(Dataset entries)
* * *

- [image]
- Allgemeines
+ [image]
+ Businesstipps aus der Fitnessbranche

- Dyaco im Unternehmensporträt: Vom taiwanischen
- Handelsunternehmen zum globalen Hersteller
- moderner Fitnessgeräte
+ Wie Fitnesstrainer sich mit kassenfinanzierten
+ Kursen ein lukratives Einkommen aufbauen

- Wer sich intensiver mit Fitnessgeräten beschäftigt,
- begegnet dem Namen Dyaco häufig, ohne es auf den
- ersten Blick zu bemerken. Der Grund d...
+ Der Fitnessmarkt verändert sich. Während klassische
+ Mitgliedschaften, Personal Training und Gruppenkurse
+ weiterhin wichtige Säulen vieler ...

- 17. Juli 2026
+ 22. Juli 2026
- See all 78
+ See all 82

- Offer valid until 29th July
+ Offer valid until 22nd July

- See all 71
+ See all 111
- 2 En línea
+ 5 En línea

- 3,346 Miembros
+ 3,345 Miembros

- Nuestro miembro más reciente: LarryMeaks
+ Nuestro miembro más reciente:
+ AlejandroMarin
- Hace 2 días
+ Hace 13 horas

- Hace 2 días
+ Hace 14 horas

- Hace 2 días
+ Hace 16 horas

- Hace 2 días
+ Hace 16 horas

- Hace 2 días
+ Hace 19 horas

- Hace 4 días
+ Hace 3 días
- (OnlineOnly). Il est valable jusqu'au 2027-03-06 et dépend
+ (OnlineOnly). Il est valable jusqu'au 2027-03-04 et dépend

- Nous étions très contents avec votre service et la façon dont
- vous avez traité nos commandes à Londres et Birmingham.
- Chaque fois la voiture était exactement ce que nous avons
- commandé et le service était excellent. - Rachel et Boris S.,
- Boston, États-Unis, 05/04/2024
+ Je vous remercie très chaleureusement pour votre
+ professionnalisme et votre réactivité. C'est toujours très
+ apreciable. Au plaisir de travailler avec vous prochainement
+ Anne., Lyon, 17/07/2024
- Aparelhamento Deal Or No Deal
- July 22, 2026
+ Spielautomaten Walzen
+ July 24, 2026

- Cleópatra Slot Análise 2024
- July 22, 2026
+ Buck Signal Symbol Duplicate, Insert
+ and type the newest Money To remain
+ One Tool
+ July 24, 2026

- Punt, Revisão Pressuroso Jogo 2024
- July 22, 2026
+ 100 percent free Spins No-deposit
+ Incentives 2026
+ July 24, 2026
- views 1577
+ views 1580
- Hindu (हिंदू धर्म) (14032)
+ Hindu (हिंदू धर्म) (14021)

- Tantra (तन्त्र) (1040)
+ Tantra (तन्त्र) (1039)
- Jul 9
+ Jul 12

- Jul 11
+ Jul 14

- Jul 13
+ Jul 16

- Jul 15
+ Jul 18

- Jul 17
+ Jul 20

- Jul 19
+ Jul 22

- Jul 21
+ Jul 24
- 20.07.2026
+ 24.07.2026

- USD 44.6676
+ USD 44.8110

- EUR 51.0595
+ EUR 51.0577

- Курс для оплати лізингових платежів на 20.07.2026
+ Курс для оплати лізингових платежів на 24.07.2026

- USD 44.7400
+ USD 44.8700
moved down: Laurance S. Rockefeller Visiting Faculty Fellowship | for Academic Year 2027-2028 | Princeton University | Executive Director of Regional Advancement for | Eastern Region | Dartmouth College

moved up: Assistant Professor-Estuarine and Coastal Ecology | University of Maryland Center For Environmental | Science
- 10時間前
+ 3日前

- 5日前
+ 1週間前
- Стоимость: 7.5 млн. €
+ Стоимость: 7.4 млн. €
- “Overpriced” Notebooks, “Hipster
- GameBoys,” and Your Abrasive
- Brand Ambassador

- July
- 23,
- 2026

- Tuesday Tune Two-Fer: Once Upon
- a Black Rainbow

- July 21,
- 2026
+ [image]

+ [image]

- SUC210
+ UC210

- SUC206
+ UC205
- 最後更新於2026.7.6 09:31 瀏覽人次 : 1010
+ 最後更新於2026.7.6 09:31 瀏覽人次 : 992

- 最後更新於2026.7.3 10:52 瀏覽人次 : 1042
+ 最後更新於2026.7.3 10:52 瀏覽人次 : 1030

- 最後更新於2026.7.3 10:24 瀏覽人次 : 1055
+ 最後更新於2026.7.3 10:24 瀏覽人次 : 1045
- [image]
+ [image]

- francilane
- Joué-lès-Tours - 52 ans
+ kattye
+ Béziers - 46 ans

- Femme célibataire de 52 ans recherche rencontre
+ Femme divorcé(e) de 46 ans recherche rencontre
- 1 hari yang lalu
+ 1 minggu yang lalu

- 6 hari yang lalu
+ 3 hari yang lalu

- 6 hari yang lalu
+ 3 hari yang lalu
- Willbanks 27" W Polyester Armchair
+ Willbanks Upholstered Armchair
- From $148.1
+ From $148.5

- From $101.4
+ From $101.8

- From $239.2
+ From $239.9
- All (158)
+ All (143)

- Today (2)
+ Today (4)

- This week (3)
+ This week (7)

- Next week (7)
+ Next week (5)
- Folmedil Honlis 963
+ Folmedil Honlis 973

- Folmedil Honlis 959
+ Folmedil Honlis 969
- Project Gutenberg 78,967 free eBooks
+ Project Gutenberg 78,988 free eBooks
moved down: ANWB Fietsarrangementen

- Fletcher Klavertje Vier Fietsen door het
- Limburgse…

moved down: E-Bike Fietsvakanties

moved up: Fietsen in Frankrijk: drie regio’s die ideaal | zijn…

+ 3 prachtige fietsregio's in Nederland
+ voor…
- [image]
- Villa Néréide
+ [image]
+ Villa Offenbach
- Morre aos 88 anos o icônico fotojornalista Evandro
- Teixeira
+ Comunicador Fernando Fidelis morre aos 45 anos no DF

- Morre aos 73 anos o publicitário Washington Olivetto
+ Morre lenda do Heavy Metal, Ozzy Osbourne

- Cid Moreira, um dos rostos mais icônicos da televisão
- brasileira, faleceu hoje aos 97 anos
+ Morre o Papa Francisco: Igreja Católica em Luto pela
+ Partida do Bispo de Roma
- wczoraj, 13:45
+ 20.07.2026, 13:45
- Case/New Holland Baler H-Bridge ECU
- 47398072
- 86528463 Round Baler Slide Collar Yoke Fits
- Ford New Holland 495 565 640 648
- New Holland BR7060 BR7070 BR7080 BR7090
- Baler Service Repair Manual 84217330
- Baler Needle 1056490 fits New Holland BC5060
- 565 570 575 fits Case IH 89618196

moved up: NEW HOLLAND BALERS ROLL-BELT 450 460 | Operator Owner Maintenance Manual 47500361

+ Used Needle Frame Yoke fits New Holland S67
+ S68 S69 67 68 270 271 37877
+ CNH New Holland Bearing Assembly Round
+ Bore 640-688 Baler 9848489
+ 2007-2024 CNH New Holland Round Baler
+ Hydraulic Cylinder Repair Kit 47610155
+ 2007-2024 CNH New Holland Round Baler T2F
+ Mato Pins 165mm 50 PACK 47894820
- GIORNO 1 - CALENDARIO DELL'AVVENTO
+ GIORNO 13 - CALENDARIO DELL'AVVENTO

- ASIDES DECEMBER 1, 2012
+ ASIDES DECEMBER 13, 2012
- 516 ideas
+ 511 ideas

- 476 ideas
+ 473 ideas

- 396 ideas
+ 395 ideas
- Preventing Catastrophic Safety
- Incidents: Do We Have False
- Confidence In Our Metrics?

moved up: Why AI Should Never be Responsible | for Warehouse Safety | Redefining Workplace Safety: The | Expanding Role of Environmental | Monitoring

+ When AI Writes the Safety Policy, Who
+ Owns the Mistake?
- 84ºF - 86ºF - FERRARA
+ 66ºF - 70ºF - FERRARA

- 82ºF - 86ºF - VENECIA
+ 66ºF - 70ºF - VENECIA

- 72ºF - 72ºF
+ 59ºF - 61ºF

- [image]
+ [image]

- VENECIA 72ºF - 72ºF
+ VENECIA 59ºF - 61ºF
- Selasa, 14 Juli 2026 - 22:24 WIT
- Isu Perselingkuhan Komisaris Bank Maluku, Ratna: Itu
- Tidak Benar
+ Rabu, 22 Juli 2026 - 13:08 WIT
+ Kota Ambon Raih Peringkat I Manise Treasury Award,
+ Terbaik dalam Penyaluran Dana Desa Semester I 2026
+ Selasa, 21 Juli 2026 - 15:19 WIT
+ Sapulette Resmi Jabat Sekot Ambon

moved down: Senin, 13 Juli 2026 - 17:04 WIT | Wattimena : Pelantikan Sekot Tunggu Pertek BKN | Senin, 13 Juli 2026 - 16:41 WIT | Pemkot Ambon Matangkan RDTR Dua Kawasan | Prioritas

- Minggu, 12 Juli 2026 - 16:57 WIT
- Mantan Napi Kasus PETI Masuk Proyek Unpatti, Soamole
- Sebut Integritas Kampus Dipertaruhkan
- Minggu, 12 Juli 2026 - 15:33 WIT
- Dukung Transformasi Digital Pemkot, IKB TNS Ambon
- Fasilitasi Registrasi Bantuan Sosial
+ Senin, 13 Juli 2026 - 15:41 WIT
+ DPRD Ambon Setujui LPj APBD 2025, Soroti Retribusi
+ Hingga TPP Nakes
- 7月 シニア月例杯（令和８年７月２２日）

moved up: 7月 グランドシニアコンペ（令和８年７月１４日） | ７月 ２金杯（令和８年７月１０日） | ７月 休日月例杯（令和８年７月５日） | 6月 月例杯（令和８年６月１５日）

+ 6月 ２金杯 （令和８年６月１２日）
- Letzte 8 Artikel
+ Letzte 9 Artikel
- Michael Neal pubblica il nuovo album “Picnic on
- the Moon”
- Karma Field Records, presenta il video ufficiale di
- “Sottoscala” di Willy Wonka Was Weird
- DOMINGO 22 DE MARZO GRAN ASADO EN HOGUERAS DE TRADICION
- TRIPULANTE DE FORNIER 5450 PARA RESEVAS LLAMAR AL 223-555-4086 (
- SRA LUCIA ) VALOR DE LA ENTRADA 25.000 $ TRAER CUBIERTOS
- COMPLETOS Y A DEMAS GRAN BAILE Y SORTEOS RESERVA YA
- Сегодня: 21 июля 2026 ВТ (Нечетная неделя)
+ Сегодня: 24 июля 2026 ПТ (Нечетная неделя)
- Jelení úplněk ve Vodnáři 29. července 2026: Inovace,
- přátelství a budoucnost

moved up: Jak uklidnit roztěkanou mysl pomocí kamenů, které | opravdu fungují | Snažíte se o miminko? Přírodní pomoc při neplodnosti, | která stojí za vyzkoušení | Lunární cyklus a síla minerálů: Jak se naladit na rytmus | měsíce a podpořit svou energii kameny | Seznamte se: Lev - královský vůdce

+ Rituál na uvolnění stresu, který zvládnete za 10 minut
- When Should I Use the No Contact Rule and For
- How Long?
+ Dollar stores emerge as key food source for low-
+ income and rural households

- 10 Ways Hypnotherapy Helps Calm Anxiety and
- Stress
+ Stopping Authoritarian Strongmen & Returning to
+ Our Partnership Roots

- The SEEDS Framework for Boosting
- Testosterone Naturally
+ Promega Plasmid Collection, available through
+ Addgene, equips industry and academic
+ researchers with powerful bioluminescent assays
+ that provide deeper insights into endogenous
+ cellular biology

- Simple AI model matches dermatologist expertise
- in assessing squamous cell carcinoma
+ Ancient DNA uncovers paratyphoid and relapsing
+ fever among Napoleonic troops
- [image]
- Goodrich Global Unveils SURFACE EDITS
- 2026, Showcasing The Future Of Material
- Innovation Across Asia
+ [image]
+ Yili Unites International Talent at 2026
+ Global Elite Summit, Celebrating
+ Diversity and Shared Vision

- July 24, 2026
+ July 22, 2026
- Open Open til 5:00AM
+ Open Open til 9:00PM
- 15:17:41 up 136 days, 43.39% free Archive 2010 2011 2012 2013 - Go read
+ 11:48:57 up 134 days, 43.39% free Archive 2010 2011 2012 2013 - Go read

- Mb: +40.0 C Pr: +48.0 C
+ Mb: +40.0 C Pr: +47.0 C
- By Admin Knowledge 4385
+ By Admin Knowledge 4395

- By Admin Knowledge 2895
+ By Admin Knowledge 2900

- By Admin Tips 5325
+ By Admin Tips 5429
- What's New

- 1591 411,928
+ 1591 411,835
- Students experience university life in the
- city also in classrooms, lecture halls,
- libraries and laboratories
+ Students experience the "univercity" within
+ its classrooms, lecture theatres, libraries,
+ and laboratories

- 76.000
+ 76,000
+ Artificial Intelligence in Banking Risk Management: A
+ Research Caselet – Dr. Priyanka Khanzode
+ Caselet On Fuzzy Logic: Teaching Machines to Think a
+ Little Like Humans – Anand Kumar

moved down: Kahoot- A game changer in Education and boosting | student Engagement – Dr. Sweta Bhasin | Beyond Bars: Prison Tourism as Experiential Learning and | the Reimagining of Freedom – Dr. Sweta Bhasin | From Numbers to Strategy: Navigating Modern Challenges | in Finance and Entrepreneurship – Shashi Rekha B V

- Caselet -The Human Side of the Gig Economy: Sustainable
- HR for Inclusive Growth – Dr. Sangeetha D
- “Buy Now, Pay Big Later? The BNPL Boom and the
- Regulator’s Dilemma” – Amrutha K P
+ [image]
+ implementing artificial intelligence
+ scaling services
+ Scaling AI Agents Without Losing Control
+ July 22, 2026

* * *

Look through the entries above for the word "платежів". Copy every line where it shows up.

## [WORKED SOLUTION]
- Курс для оплати лізингових платежів на 20.07.2026
+ Курс для оплати лізингових платежів на 24.07.2026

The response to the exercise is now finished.